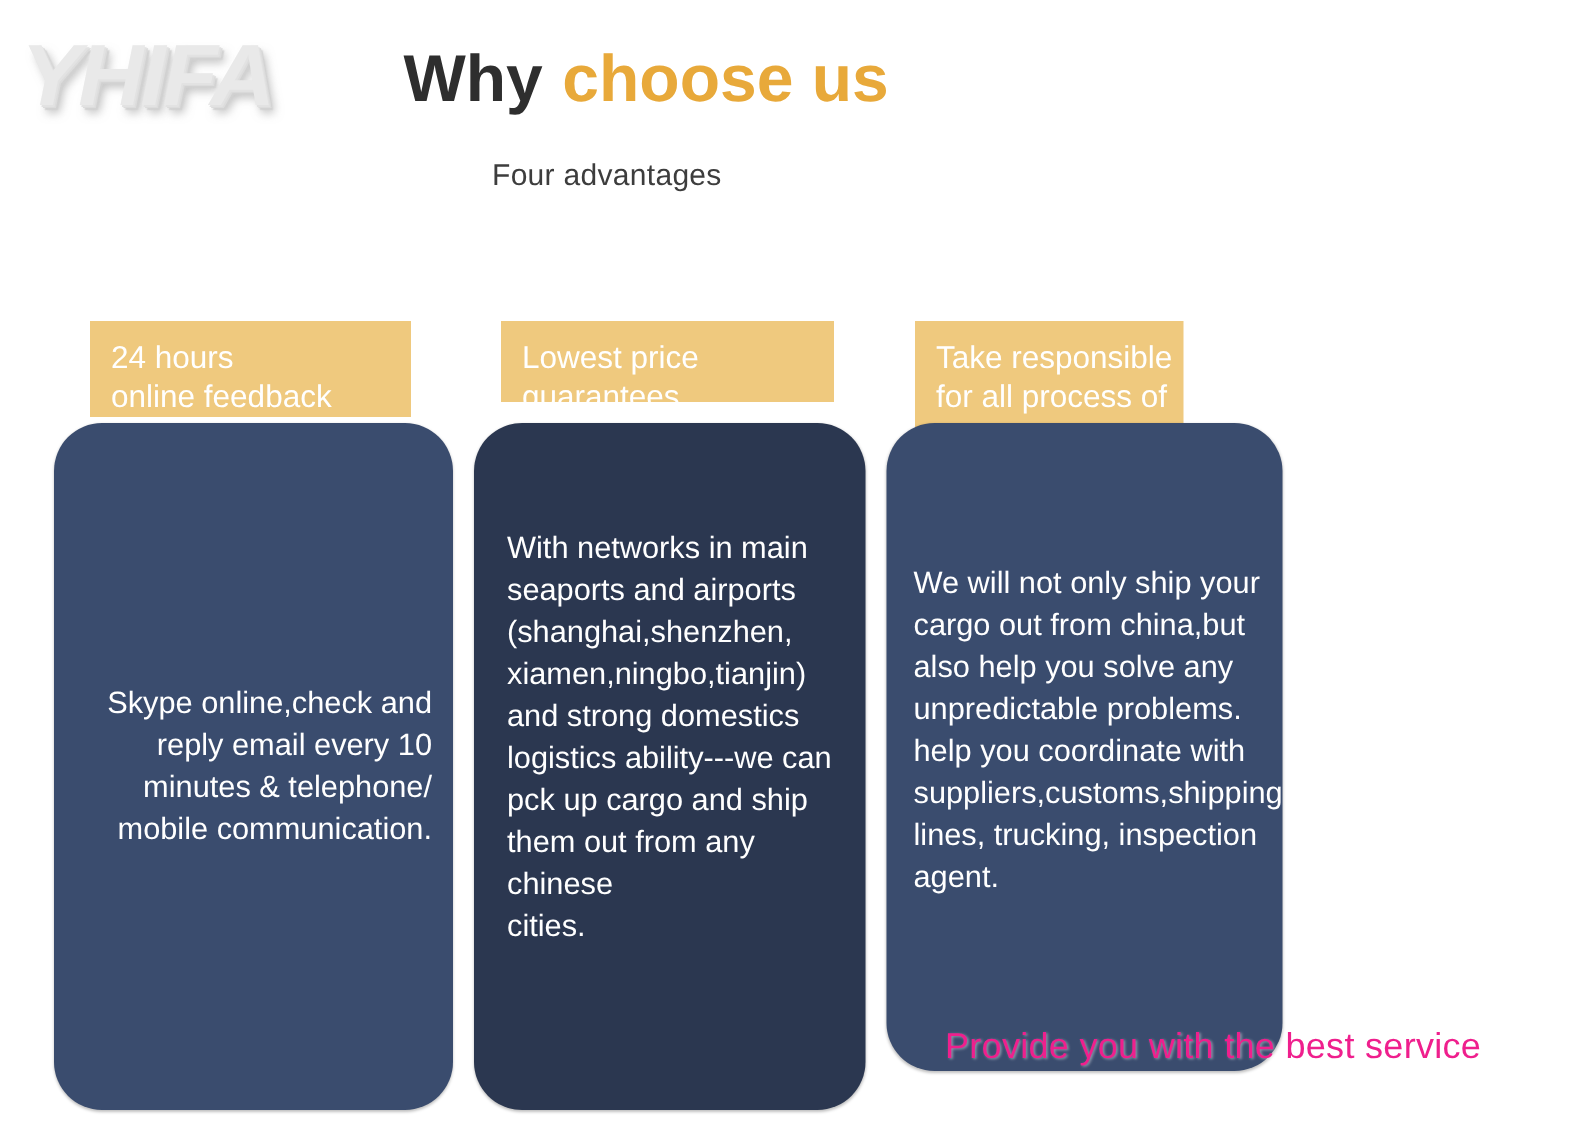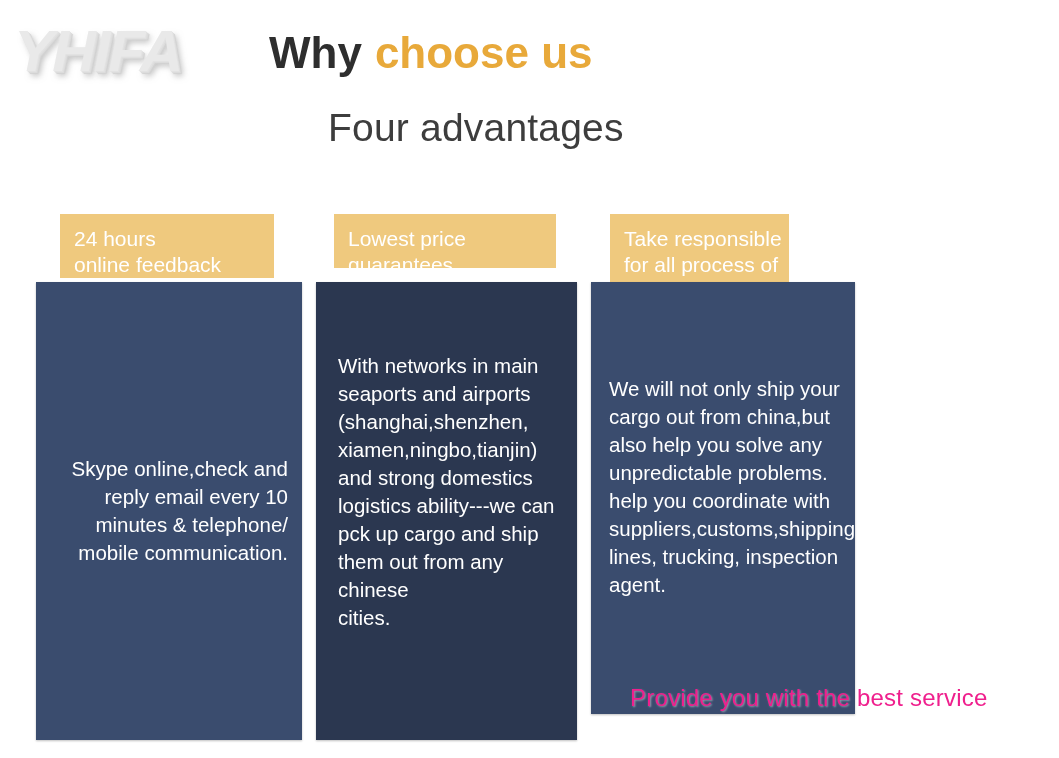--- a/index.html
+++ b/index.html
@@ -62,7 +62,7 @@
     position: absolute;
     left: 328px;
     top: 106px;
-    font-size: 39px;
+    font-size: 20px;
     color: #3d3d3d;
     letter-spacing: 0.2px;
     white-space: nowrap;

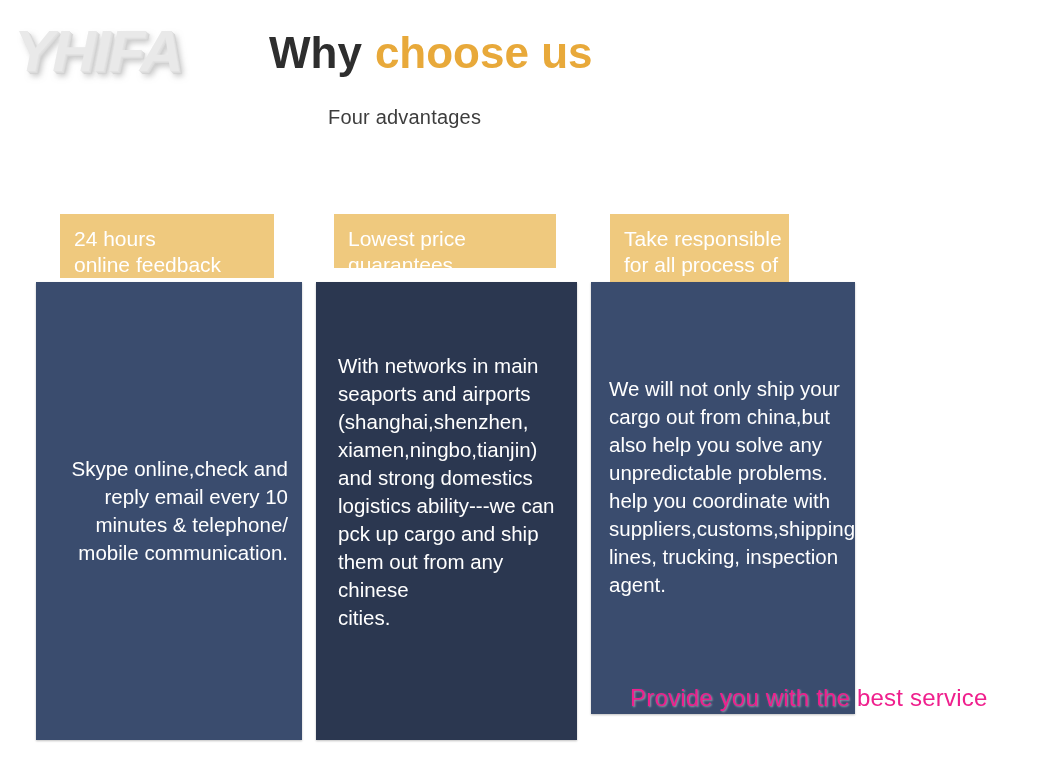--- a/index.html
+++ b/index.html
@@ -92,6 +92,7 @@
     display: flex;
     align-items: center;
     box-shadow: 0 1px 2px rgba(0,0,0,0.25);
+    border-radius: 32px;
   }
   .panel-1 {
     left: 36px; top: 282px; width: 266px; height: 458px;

---

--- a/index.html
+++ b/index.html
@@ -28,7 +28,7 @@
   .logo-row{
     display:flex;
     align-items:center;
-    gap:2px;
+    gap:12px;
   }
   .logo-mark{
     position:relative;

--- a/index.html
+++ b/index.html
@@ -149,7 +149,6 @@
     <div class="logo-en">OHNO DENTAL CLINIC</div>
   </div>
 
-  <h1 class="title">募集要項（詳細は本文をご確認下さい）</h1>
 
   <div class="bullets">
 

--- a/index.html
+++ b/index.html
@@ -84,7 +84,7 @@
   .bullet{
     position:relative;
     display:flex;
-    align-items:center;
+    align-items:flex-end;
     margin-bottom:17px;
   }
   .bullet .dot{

---

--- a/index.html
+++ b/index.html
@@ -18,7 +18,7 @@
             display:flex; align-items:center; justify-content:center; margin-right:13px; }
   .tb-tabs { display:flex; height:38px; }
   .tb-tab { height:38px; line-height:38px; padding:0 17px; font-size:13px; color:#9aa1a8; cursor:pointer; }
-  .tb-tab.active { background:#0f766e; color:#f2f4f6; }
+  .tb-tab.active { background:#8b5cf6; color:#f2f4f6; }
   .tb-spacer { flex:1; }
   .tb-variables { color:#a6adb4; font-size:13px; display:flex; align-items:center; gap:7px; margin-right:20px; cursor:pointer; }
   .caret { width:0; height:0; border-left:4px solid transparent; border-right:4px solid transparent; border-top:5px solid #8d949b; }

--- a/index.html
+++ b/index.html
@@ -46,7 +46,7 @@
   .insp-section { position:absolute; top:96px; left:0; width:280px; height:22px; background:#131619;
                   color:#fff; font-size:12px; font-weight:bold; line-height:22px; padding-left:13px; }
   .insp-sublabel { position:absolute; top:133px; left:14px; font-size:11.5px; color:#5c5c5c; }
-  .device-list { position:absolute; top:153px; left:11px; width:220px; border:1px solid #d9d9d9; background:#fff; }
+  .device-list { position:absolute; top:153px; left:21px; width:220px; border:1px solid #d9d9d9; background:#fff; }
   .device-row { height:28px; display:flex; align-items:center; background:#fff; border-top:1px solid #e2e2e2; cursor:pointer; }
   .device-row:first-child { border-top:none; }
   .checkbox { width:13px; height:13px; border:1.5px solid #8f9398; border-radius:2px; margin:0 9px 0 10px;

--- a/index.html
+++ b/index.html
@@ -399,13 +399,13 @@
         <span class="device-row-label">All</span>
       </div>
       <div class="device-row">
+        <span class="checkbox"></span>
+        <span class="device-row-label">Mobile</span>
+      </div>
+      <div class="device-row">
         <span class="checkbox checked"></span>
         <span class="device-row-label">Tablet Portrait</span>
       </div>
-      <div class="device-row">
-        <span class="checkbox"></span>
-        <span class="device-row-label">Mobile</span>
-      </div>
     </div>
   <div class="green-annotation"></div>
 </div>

Description of the task »
Going line by line through the entries above, count each line that has the word "checkbox", then state the count alone.

Your response »
4